DESCRIPTION OF THE TASK>
Give back exactly the lines of the material below that start at the line containing "Holy Fire Experience" and end at the line containing "total: 2086.84 -> 1942.14", and no others.

MATERIAL PROVIDED>
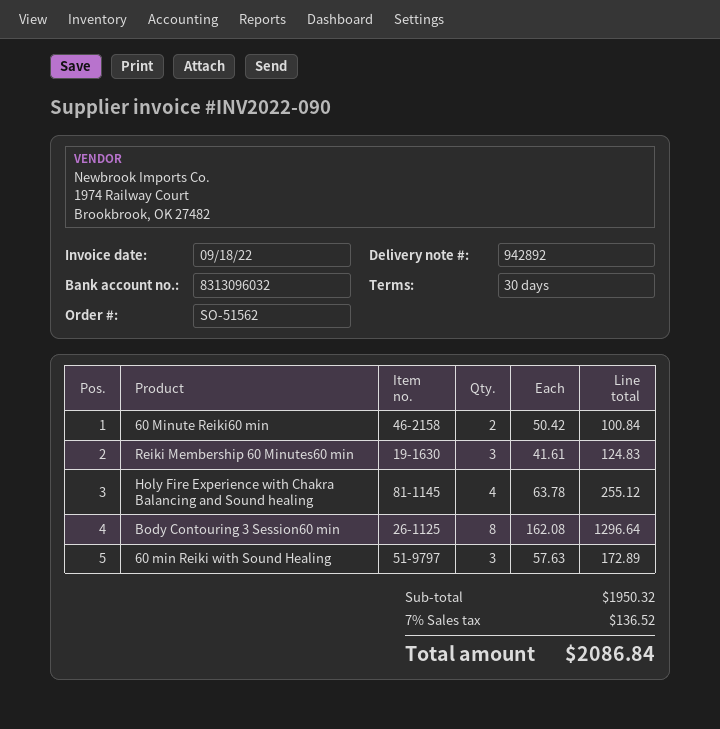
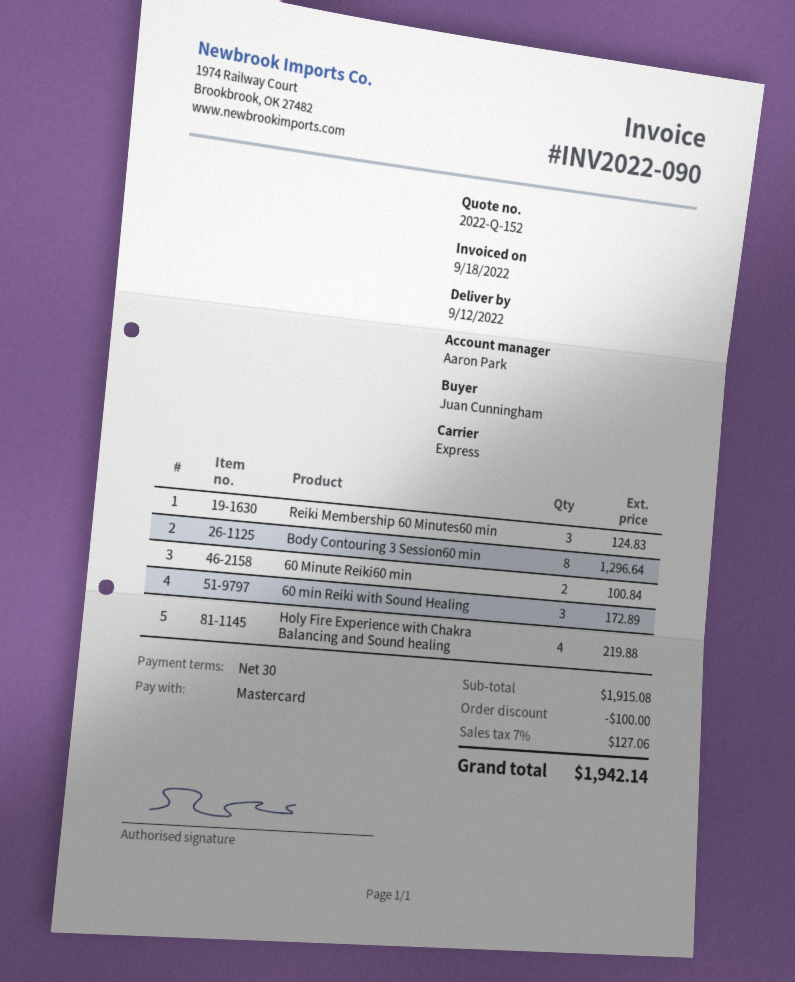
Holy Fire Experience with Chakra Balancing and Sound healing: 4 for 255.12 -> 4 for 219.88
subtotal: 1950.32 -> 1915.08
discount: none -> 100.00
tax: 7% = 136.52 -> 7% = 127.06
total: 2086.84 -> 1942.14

--

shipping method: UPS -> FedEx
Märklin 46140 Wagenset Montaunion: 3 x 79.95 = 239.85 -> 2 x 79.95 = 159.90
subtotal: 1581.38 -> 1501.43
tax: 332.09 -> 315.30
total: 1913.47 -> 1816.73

RESULT OF THIS EXERCISE>
Holy Fire Experience with Chakra Balancing and Sound healing: 4 for 255.12 -> 4 for 219.88
subtotal: 1950.32 -> 1915.08
discount: none -> 100.00
tax: 7% = 136.52 -> 7% = 127.06
total: 2086.84 -> 1942.14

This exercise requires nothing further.